I can say without regrets that I stick to slowness as much as I can, and I do it mostly by ignoring criticism, breaking a few of the rules, and asking myself constantly, what do I want my life to be like?
And yet the American culture of speed is not just about individual agency and personal habits. It is actually about getting a job or not, about tenure tracks, health insurances, also about immigration policies. It turns out that being an immigrant, an international student, a woman of color, can also play against my safety if I am too slow. I was in a special working permit once, thinking I was doing everything right, and suddenly, it turned out, that by being slow I became illegal. Long story short, I didn’t work enough days and that threatened my legal status. I didn’t think this was my fault, since I had asked my university, my employers, at least four times if everything was ok with my papers. In the end, I had to solve it the American way: I threatened a few people with lawsuits. And magically, it was done! A click in the computer, and I was legal again. This is how fake the system is, and yet there are not many chances to be slow within this system. I still try to take them all.

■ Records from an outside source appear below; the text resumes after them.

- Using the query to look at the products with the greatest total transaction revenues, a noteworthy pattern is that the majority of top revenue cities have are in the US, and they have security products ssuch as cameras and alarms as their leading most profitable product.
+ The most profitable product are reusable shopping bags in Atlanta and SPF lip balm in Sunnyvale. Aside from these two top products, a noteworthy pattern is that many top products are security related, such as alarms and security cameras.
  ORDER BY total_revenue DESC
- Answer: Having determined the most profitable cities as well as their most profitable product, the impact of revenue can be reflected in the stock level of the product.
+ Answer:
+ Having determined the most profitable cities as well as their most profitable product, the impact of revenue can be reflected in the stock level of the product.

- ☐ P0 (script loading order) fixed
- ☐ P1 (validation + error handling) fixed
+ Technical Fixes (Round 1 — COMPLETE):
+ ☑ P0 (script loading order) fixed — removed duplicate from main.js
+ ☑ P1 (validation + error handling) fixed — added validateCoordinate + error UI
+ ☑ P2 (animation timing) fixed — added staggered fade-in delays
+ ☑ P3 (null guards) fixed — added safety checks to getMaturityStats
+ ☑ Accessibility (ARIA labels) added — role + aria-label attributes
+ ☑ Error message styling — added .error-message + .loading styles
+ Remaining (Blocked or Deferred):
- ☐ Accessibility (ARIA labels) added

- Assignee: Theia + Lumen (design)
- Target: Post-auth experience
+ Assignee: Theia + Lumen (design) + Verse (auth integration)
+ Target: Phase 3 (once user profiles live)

I have found acts of collegiality and friendship with other students, American and immigrant, white and black, who are slow as me, who prefer having lunches, having babies, getting engaged! They organize collective readings like this one, too! Instead of being the productive student, the efficient professor. Maybe we’ve come to steal those jobs! In a very slow way. Maybe we’ll fail to do so, and end up jobless, illegal, or being sent back to our countries, for those of us who have the option of having another country.
This is not meant to discourage anyone from being slow, on the contrary. It’s meant to remind us that being slow is a privilege that not everyone has. Being slow can also mean taking risks that worth taking. Most importantly, slowness needs to be collective, if it is meant to be used as a way to transform the system. Otherwise you become just a lazy bum, but if we aim at collective slowness we become other things: anarchists, perhaps, socialists, that dreaded word in the US. We may even become rebels – and I remember that the symbol of the Zapatistas, the EZLN, is the snail, because they can walk long distances by doing it very slowly.
And I leave you now with a phrase by Hector Murena, a writer who said, “To sleep, to eat, to love, are despicable acts, wasted time, and the lights that shine the brightest in the night are those that come from second hand bookstores.”